Vender ropa usada, su única opción laboral

Mercedes Delgado junto a su hermana, tratan de obtener algo de dinero para comer vendiendo prendas en la calle y aunque no es mucho, reciben ayuda de sus hijas que viven en Estados Unidos.

Matamoros, Coahuila

A sus 65 años Mercedes Delgado busca ganarse la vida vendiendo ropa usada.

Y lo hace en compañía de su hermana toda vez que a sus hijas les pidió que se fueran a los Estados Unidos en busca de otras oportunidades.

"En las ventas de segunda nos va regular porque no le podemos decir que nos va muy bien, verdad, porque todo está muy bajo en todos lados, no nomás aquí sino también en las tiendas", sentenció.

Así pues, debe pagar de vez en cuando 12 pesos a un muchacho que pasa del municipio a cobrar plazas.

Con un permiso anual de 250 pesos que le permite vender ropa usada en la calle, Mercedes tiene esta única opción laboral en su madurez.

"De vez en cuando viene aquí el que cobra 12 pesos. Esta alternativa, el vender ropa usada como quiera nos da para comer, no digamos para todos los gastos porque como yo rento casa, a veces mis hijas me mandan de los Estados Unidos para pagar la renta".

"Son emigrantes, no le voy a echar mentiras pero sí me mandan para la renta, todas estamos buscando la vida, no nos ponemos (en la calle) porque tengamos ganas, sino porque tenemos necesidad, porque todas queremos tener un poquito más".

Estas dos hermanas se hacen fuertes juntas, en tanto las hijas de Mercedes trabajan, estudian y forman familia en los Estados Unidos.

"La niña que le digo, le dije que se fue para el otro lado, yo fui y la dejé porque ella quería estudiar más para arriba, la Universidad".

"Ella quiere estudiar administración de empresas y está estudiando para eso, se llama María Guadalupe Arguijo".

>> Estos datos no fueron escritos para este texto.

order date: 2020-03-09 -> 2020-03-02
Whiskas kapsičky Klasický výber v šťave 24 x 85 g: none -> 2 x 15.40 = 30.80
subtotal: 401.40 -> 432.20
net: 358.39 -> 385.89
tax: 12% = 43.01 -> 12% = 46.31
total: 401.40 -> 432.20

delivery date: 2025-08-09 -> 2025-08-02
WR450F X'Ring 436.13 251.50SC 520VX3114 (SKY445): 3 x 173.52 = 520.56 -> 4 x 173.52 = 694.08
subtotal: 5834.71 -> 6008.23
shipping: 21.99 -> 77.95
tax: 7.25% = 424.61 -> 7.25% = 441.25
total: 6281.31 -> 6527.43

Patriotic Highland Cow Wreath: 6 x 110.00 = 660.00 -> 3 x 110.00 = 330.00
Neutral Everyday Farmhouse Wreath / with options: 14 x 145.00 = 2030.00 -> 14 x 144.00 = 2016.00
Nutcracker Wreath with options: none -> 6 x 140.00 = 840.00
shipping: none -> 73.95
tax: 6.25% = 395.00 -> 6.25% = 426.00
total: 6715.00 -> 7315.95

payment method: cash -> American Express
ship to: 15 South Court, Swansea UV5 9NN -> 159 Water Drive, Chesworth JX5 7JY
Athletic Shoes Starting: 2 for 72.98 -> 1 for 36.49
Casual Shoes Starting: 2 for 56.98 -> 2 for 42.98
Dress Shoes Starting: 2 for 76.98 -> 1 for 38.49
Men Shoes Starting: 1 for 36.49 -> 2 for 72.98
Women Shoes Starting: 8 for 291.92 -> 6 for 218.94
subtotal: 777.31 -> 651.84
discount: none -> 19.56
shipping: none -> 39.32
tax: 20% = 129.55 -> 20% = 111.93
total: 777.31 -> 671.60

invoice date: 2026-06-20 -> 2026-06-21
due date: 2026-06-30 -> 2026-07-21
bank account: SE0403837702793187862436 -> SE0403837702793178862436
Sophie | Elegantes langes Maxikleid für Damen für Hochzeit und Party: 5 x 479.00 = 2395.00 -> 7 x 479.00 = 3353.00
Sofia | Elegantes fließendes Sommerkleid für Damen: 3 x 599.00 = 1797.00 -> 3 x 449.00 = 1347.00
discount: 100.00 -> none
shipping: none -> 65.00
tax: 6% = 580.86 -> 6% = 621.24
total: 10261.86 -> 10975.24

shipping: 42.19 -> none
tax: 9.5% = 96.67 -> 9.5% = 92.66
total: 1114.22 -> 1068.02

"Yo sigo luchando porque como no tengo pensión a pesar de que ya estoy grande, voy para los 65, ahorita no tengo ni la pensión que da el gobierno, por eso me dedico a lo que la ropa me da".

"No nos quejamos, sí nos da para la comida, pero para otras cosas no, se batalla, por eso me mandan mis hijas".

Su otra hija, refirió, se llama María Lourdes, tiene muchos años en el extranjero e incluso ya tiene dos hijas que le nacieron en los Estados Unidos.

"Ella no se quiere venir por la inseguridad y la otra porque la gente aquí estamos muy pobres. Yo para poder llevar a la más chica tuve que vender todos mis muebles y lo que pude porque no crea que pasé por el puente, pasé por el río".

"Hace poquito, porque tengo seis años que no las veo, casi siete, me quise pasar por el río y no pude y ni el dinero que perdí. Fueron 25 mil pesos, 2 mil dólares".

"Fueron tres veces las que quise pasar y al último hasta nos tiró balazos la migración, fue muy duro".

"Antes sí logré pasar, gracias a Dios, pero me gasté una pequeña fortuna para poder ir".

Mercedes asegura que aunque se gastó una pequeña fortuna, lo hizo pensando en que su hija tuviera opciones para estudiar, trabajar y enamorarse.

"Yo lo hice porque quería que mi hija tuviera opciones, que no se fuera a casar aquí con un pobre igual que ella y estuviera sufriendo lo que yo estoy sufriendo, todas las madres queremos lo mejor para nuestros hijos y yo lo logré".

"Ella trabaja y estudia, es una niña que quiere superarse. Yo le digo que una persona sin estudio no tiene nada", concluyó.